Calculating SMD for individual variables

# Calculate SMD for a continuous variable
smd_age <- calculate_smd_from_data(
  data = adsl,
  var = "AGE",
  trt_var = "TRT01P",
  ref_group = "Placebo"
)

# View SMD result
cat("Age SMD:", round(smd_age$smd, 3),
    "95% CI: (", round(smd_age$ci_lower, 3), ",",
    round(smd_age$ci_upper, 3), ")\n")
#> Age SMD: -0.1 95% CI: ( -0.401 , 0.2 )

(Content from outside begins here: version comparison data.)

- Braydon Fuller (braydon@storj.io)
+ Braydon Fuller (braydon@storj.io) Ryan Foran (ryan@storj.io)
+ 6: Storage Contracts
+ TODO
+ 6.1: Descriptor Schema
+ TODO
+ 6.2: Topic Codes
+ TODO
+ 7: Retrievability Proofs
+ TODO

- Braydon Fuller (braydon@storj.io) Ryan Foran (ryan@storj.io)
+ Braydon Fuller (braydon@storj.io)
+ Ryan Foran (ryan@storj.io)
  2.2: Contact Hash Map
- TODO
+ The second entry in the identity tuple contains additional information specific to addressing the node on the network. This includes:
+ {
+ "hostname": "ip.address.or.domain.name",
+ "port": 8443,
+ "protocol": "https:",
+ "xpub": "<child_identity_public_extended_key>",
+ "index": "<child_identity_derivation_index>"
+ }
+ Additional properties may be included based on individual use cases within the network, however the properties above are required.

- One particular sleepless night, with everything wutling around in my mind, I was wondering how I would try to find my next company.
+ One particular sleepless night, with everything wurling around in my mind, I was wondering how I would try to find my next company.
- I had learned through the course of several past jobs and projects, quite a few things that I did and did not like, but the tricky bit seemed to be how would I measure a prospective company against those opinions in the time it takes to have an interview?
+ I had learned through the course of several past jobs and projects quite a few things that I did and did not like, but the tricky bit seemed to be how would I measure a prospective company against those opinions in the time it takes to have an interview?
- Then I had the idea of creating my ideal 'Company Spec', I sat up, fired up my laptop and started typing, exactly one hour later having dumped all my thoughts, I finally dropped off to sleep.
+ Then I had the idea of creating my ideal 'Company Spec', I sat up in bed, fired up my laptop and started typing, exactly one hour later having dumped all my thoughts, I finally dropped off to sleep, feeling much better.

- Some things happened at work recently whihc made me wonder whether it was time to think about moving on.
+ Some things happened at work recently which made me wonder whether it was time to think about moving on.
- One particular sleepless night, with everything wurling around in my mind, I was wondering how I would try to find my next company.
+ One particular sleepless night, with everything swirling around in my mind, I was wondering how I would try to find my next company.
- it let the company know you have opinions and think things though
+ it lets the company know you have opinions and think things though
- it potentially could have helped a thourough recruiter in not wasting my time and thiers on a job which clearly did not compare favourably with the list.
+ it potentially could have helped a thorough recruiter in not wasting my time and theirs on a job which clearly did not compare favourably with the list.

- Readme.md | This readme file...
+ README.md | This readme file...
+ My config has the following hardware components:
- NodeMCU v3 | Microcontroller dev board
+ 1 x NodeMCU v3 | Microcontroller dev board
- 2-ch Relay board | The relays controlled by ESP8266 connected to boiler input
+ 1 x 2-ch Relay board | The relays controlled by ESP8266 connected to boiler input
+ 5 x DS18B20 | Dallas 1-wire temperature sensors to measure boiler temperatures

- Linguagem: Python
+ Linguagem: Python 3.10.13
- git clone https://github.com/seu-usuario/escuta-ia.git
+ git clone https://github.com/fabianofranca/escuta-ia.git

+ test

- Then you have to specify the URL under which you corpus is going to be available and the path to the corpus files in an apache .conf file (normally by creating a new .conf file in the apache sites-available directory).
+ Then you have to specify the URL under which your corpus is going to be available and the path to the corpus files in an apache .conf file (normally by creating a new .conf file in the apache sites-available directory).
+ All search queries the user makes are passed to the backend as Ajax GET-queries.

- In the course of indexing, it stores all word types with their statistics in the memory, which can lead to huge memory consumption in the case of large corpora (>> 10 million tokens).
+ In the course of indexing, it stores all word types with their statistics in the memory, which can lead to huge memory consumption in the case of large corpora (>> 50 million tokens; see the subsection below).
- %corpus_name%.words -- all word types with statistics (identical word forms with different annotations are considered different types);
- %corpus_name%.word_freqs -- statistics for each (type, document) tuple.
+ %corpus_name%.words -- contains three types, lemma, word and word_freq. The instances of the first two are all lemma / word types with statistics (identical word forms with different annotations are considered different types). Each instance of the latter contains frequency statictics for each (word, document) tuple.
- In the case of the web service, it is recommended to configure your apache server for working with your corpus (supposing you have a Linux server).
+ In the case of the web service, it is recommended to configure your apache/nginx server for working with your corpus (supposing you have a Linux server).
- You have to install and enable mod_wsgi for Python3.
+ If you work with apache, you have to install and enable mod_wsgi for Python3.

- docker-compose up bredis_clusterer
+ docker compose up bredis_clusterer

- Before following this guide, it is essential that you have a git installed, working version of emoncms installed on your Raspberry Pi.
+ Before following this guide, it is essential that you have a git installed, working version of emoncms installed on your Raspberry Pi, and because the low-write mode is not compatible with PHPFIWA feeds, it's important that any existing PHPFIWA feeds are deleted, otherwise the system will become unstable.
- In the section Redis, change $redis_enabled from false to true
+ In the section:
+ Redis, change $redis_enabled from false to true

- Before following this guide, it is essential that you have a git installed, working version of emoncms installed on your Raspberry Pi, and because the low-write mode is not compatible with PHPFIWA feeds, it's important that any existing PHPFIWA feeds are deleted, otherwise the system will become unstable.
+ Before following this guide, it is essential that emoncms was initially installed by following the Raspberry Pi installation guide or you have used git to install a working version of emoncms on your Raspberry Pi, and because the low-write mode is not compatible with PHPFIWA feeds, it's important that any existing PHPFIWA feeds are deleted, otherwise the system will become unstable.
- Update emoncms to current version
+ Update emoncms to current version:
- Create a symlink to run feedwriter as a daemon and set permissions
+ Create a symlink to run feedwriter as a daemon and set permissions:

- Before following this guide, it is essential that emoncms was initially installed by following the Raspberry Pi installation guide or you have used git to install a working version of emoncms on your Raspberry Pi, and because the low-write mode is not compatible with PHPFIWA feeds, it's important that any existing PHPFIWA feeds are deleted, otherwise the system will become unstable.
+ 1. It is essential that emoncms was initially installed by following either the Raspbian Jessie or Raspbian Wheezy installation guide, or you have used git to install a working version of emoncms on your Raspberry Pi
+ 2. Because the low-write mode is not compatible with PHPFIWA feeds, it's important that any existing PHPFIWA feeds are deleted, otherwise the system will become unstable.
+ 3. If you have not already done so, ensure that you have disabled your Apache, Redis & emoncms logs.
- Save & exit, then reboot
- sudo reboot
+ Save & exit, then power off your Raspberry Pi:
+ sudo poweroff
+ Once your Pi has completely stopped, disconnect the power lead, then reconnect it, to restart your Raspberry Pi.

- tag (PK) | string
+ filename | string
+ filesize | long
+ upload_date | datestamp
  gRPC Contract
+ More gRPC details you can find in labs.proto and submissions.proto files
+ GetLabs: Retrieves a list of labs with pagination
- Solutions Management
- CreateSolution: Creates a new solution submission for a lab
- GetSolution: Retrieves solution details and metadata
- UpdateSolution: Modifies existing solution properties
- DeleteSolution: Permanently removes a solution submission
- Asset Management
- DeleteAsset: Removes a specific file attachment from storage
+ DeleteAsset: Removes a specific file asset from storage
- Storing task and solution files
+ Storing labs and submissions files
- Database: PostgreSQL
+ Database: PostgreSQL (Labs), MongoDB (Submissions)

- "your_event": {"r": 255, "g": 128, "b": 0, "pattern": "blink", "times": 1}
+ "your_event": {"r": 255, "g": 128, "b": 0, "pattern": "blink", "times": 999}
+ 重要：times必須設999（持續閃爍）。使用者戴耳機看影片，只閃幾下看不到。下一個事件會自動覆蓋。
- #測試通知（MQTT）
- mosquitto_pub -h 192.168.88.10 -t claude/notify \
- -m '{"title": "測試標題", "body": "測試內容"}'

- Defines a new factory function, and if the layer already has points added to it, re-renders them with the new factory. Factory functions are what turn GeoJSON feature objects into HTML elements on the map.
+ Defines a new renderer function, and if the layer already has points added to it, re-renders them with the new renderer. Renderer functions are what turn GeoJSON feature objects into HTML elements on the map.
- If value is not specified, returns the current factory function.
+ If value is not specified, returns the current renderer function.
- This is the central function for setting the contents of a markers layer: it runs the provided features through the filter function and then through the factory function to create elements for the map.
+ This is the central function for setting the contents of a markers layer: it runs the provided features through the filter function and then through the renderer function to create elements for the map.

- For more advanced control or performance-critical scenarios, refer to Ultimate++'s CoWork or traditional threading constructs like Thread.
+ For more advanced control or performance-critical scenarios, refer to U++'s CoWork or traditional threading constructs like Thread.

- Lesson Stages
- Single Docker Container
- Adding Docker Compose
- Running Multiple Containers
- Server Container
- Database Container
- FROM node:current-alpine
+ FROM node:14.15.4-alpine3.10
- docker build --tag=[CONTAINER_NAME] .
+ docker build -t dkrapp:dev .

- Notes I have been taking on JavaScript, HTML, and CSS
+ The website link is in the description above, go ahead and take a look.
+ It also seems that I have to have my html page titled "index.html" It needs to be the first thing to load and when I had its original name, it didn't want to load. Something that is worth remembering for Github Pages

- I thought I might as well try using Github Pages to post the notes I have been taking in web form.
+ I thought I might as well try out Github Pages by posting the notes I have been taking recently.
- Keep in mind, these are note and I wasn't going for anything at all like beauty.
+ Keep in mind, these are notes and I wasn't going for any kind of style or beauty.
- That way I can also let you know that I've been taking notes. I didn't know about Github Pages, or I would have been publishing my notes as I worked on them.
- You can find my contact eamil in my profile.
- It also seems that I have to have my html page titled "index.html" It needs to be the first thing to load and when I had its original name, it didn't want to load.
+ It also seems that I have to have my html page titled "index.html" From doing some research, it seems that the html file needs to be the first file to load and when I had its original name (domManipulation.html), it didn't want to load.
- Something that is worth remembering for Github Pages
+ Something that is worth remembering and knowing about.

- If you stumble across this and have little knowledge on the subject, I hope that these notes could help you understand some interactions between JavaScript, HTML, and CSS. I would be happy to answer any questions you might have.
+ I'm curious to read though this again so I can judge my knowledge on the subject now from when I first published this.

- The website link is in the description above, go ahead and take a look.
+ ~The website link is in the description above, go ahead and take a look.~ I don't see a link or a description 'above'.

# Calculate SMD for a categorical variable
smd_sex <- calculate_smd_from_data(
  data = adsl,
  var = "SEX",
  trt_var = "TRT01P",
  ref_group = "Placebo"
)

cat("Sex SMD:", round(smd_sex$smd, 3), "\n")
#> Sex SMD: 0.282

Comprehensive balance assessment

Use assess_baseline_balance() for a complete assessment of multiple variables:

# Assess balance for continuous and categorical variables
balance <- assess_baseline_balance(
  data = adsl,
  trt_var = "TRT01P",
  continuous_vars = c("AGE"),
  categorical_vars = c("SEX", "RACE", "ETHNIC"),
  ref_group = "Placebo",
  threshold = 0.1  # Standard threshold for imbalance
)

# Check overall balance
cat("Number of variables assessed:", balance@n_vars, "\n")
#> Number of variables assessed: 4
cat("Number of imbalanced variables (|SMD| > 0.1):", balance@n_imbalanced, "\n")
#> Number of imbalanced variables (|SMD| > 0.1): 2
cat("Overall balanced:", balance@balanced, "\n")
#> Overall balanced: FALSE

# View imbalanced variables (if any)
if (length(balance@imbalanced_vars) > 0) {
  imbalanced <- paste(balance@imbalanced_vars, collapse = ", ")
  cat("Imbalanced variables:", imbalanced, "\n")
}
#> Imbalanced variables: AGE, SEX

SMD table for demographics

Add SMD values directly to your demographics table data:

# Generate SMD table
smd_results <- add_smd_to_table(
  data = adsl,
  trt_var = "TRT01P",
  vars = c("AGE", "SEX", "RACE", "ETHNIC"),
  ref_group = "Placebo",
  threshold = 0.1
)

# View the results
smd_results |>
  dplyr::select(variable, smd_display, ci, var_type, imbalanced)
#>   variable smd_display              ci    var_type imbalanced
#> 1      AGE     -0.100* (-0.401, 0.200)  continuous       TRUE
#> 2      SEX      0.282* (-0.018, 0.583) categorical       TRUE
#> 3     RACE      -0.085 (-0.385, 0.216) categorical      FALSE
#> 4   ETHNIC      -0.005 (-0.305, 0.296) categorical      FALSE

Love Plot visualization

A Love plot (covariate balance plot) provides a visual summary of balance across all covariates:

# Create Love plot from balance assessment
love_plot <- create_love_plot(
  balance_assessment = balance,
  threshold = 0.1,
  title = "Baseline Covariate Balance",
  show_ci = TRUE
)

# Display the plot
love_plot@plot

Variables with |SMD| > 0.1 (outside the dashed lines) may indicate meaningful imbalance that should be discussed or adjusted for in sensitivity analyses.

Combining into a report

Combine baseline tables into a report.

# Create report sections
demo_section <- ReportSection(
  title = "Demographics",
  content = demo_table
)

region_section <- ReportSection(
  title = "Enrollment by Region",
  content = region_table
)

mh_section <- ReportSection(
  title = "Medical History",
  content = mh_table
)

# cm_section <- ReportSection(
#   title = "Concomitant Medications",
#   content = cm_table
# )

# Create clinical report
report <- ClinicalReport(
  title = "Baseline Characteristics",
  sections = list(
    demo_section,
    region_section,
    mh_section
  )
)

# Generate Word document
generate_word(report, path = tempfile(fileext = ".docx"))

The Word document contains formatted baseline tables.